Weekly Roundup – led printing, airborne vandalism, ANzac stories, geospatial e-books

A new technological break-though could see light emitted on flat, razor-thin surfaces like paper, instead of through round, circular bulbs. This is the promise of the Rohinni team who are developing a new technology which will allow the printing of tiny light emitting LEDS onto flat surfaces … more

Airborne Vandalism – An interesting article on a graffiti artist using a drone carrying a spray-can to deface advertising hoardings.

Nature Magazine posts a news article explaing how “… from open access to giant web-based data repositories, science in 2015 is increasingly based on shared knowledge and expertise”. In particular they discuss the project, BRCA Share, a genetic data-sharing project described “…as a model of “scientific openness” that offers “broader access” to genetic data”. However the site also states that from June 2015 registration will be required … all of which looks interesting but how this fits into the overall schema of real shared open data is not so clear, nor is Nature’s own paywall exactly a icon of open design.

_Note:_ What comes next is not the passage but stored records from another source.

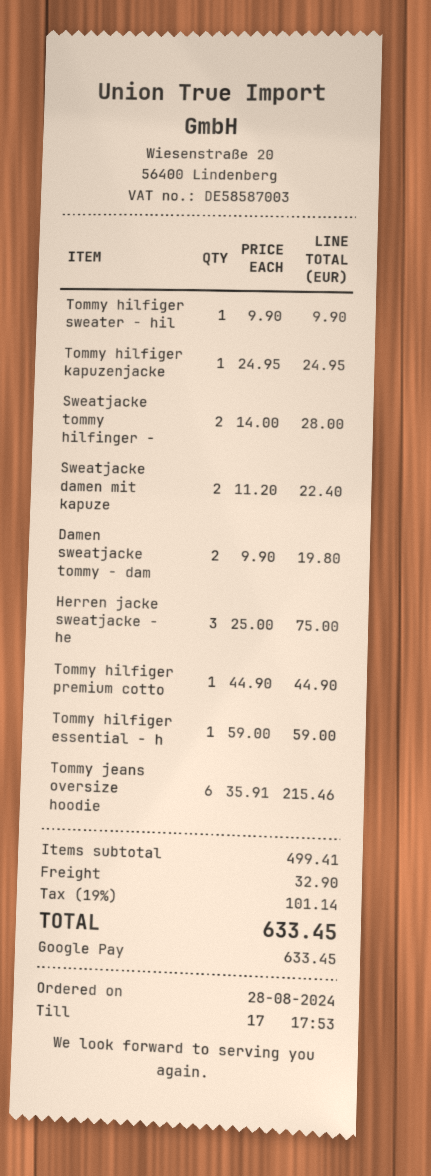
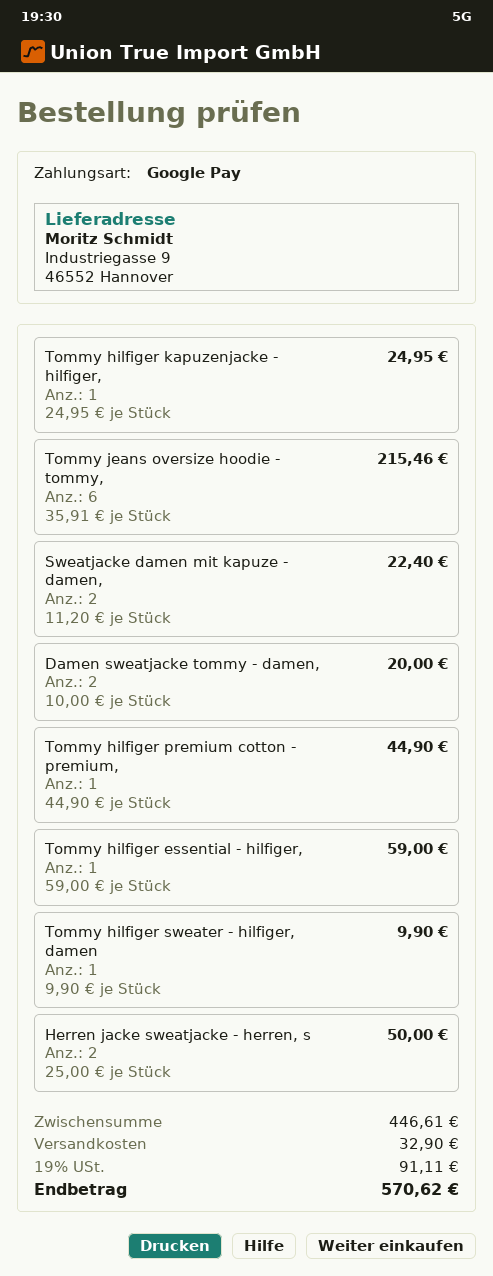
Sweatjacke tommy hilfinger -: 2 x 14.00 = 28.00 -> none
Damen sweatjacke tommy - dam: 2 x 9.90 = 19.80 -> 2 x 10.00 = 20.00
Herren jacke sweatjacke - he: 3 x 25.00 = 75.00 -> 2 x 25.00 = 50.00
subtotal: 499.41 -> 446.61
tax: 19% = 101.14 -> 19% = 91.11
total: 633.45 -> 570.62

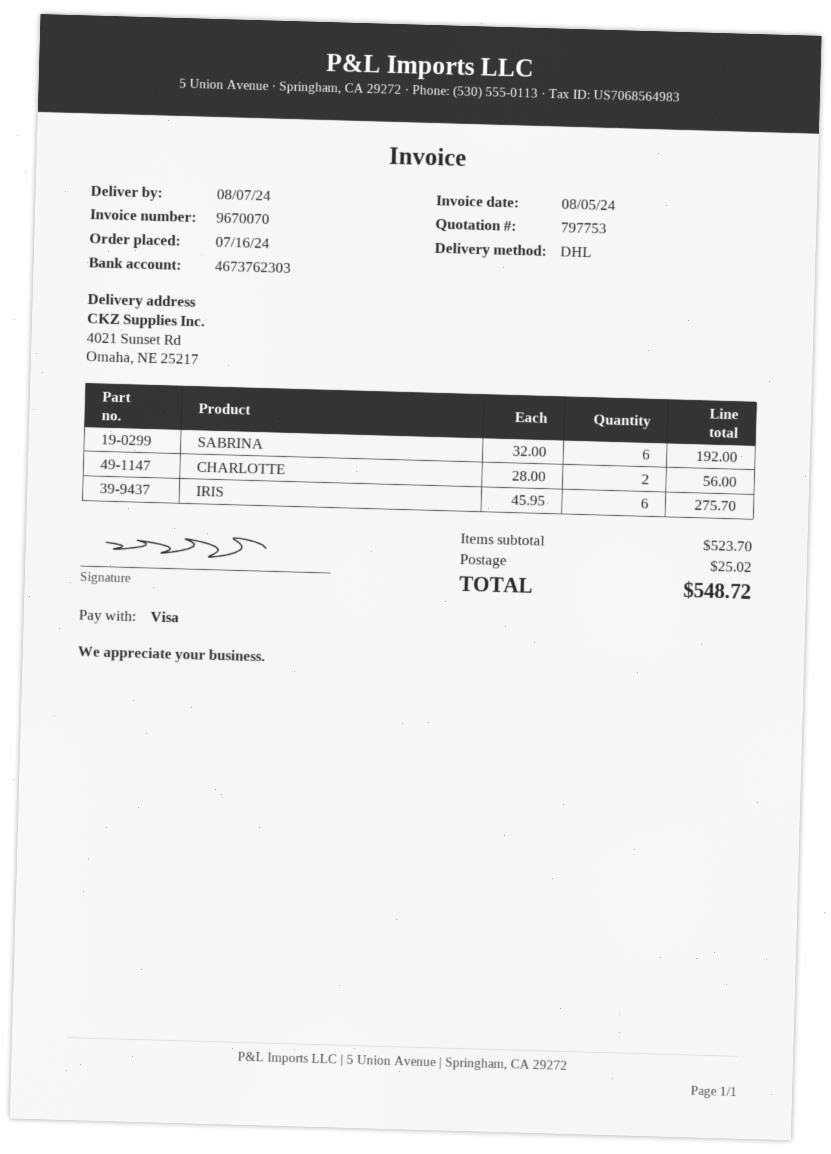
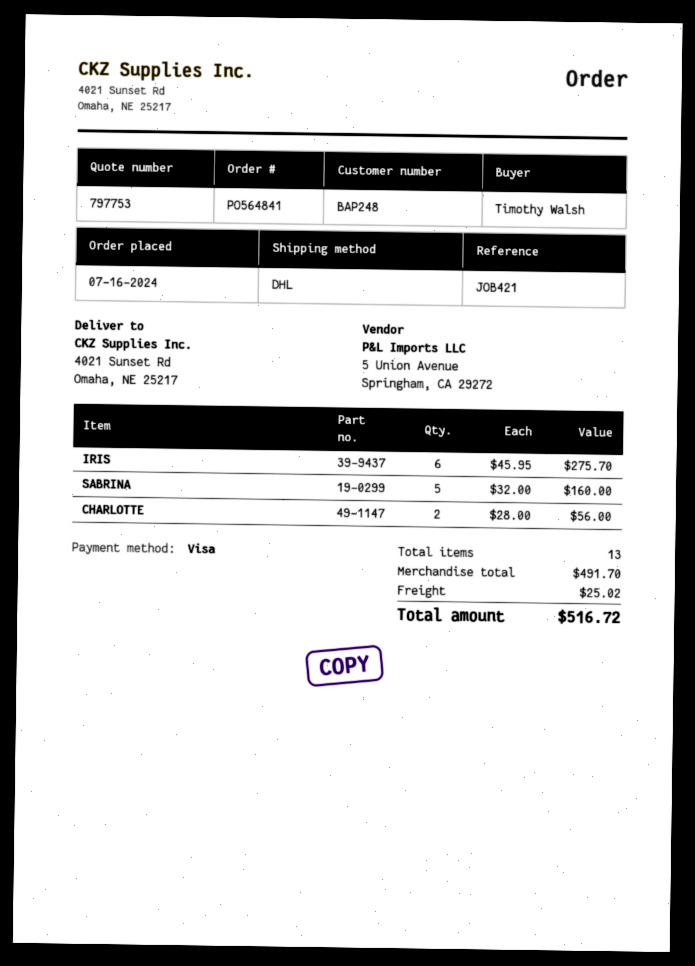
SABRINA: 6 x 32.00 = 192.00 -> 5 x 32.00 = 160.00
subtotal: 523.70 -> 491.70
total: 548.72 -> 516.72

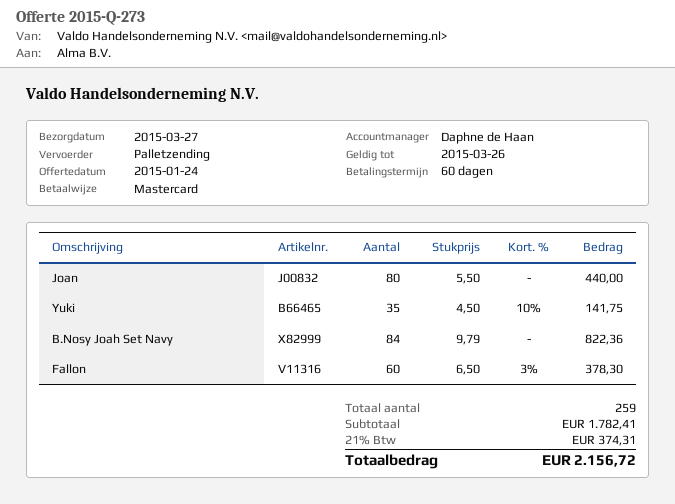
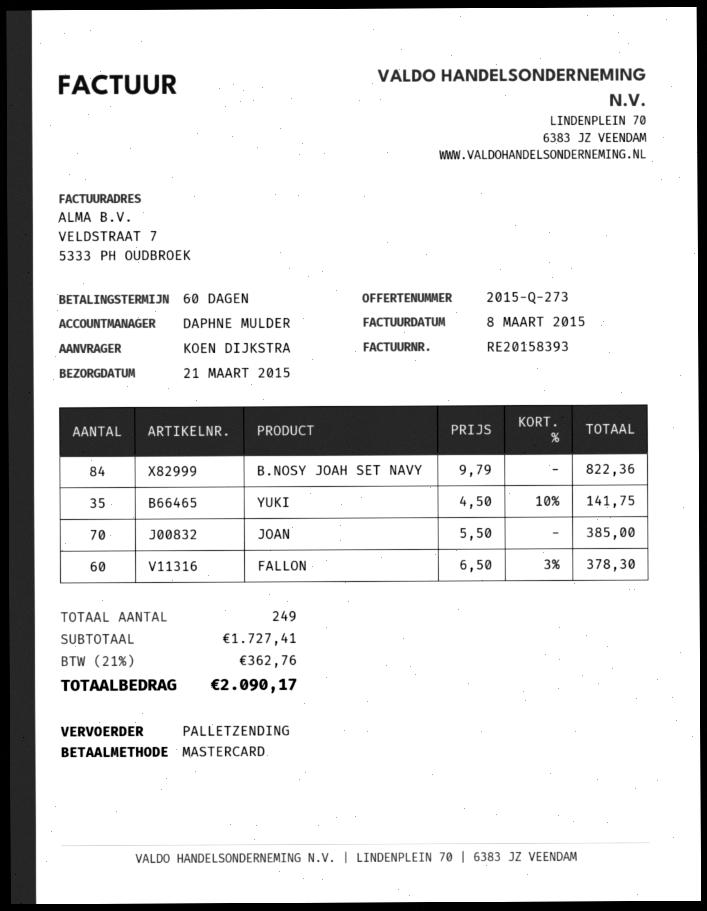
delivery date: 2015-03-27 -> 2015-03-21
sales rep: Daphne de Haan -> DAPHNE MULDER
Joan: 80 x 5.50 = 440.00 -> 70 x 5.50 = 385.00
total quantity: 259 -> 249
subtotal: 1782.41 -> 1727.41
tax: 21% = 374.31 -> 21% = 362.76
total: 2156.72 -> 2090.17

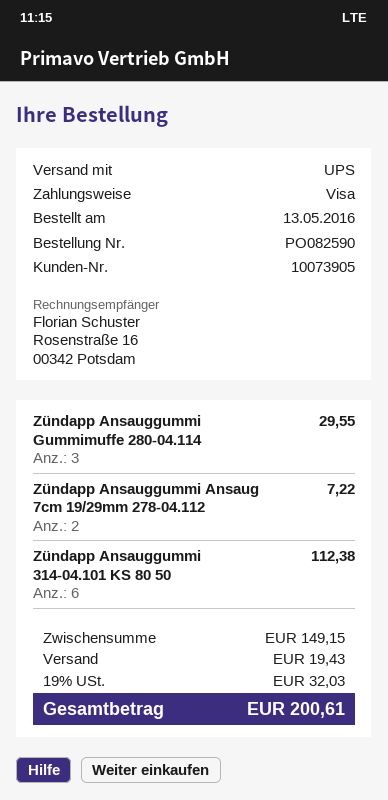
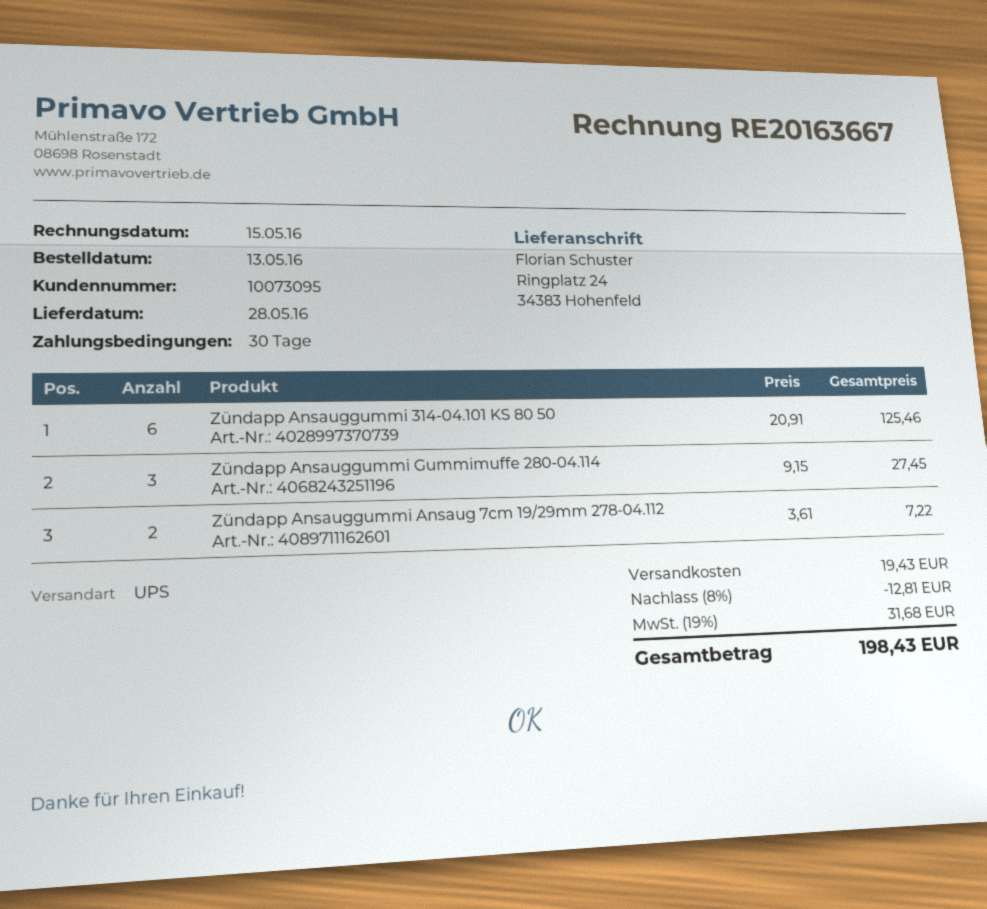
customer number: 10073905 -> 10073095
Zündapp Ansauggummi Gummimuffe 280-04.114: 3 for 29.55 -> 3 for 27.45
Zündapp Ansauggummi 314-04.101 KS 80 50: 6 for 112.38 -> 6 for 125.46
discount: none -> 8% = 12.81
tax: 19% = 32.03 -> 19% = 31.68
total: 200.61 -> 198.43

The First to Fall and ‘Baby 700′, Gallipoli Landing, ANZAC Day

A few weeks back I set up a web page for my team’s stories about the World War One Gallipoli ANZACs for the 100 year Commemoration Ceremonies. The main focus of the pages was biographies relating to soldiers from Western Sydney but I also included some specialist stories relating to some of the lesser known combatants who fought on the shores of Gaba Tepe, in 1915. These included the Maori Battalion, Australian Nurses, the Jewish Mule Supply Unit and the Indian Mounted Battery.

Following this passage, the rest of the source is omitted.